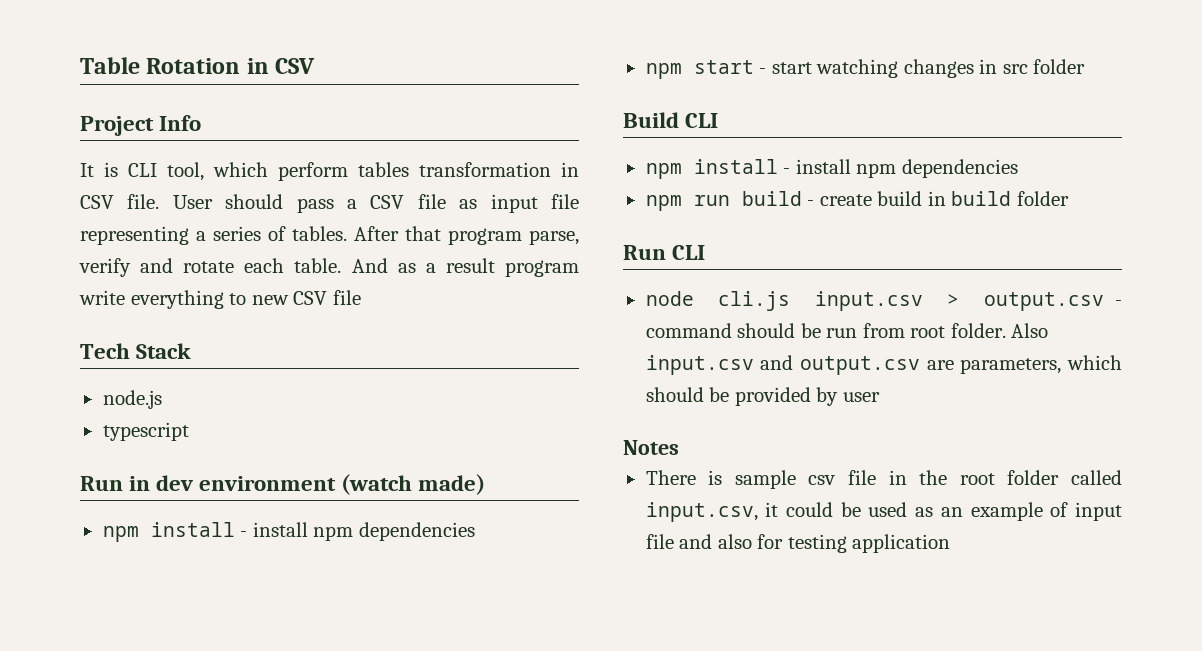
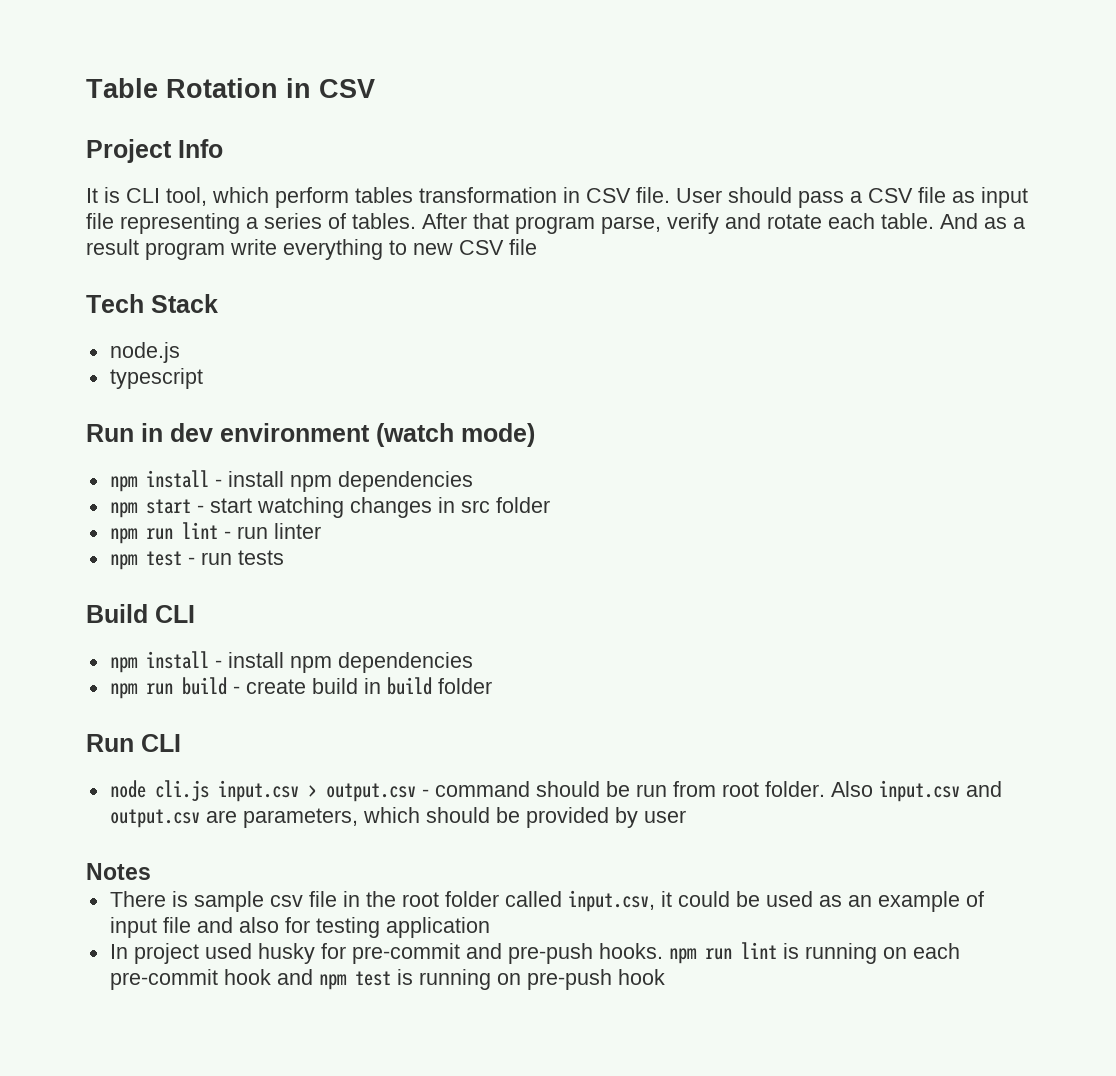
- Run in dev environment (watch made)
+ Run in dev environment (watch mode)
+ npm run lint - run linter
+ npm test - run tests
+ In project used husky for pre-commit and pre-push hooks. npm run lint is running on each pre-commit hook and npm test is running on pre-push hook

- - -

From the line that contains "- run linter" down to the last line of the material above, copy every line word for word, both ends included.

+ npm run lint - run linter
+ npm test - run tests
+ In project used husky for pre-commit and pre-push hooks. npm run lint is running on each pre-commit hook and npm test is running on pre-push hook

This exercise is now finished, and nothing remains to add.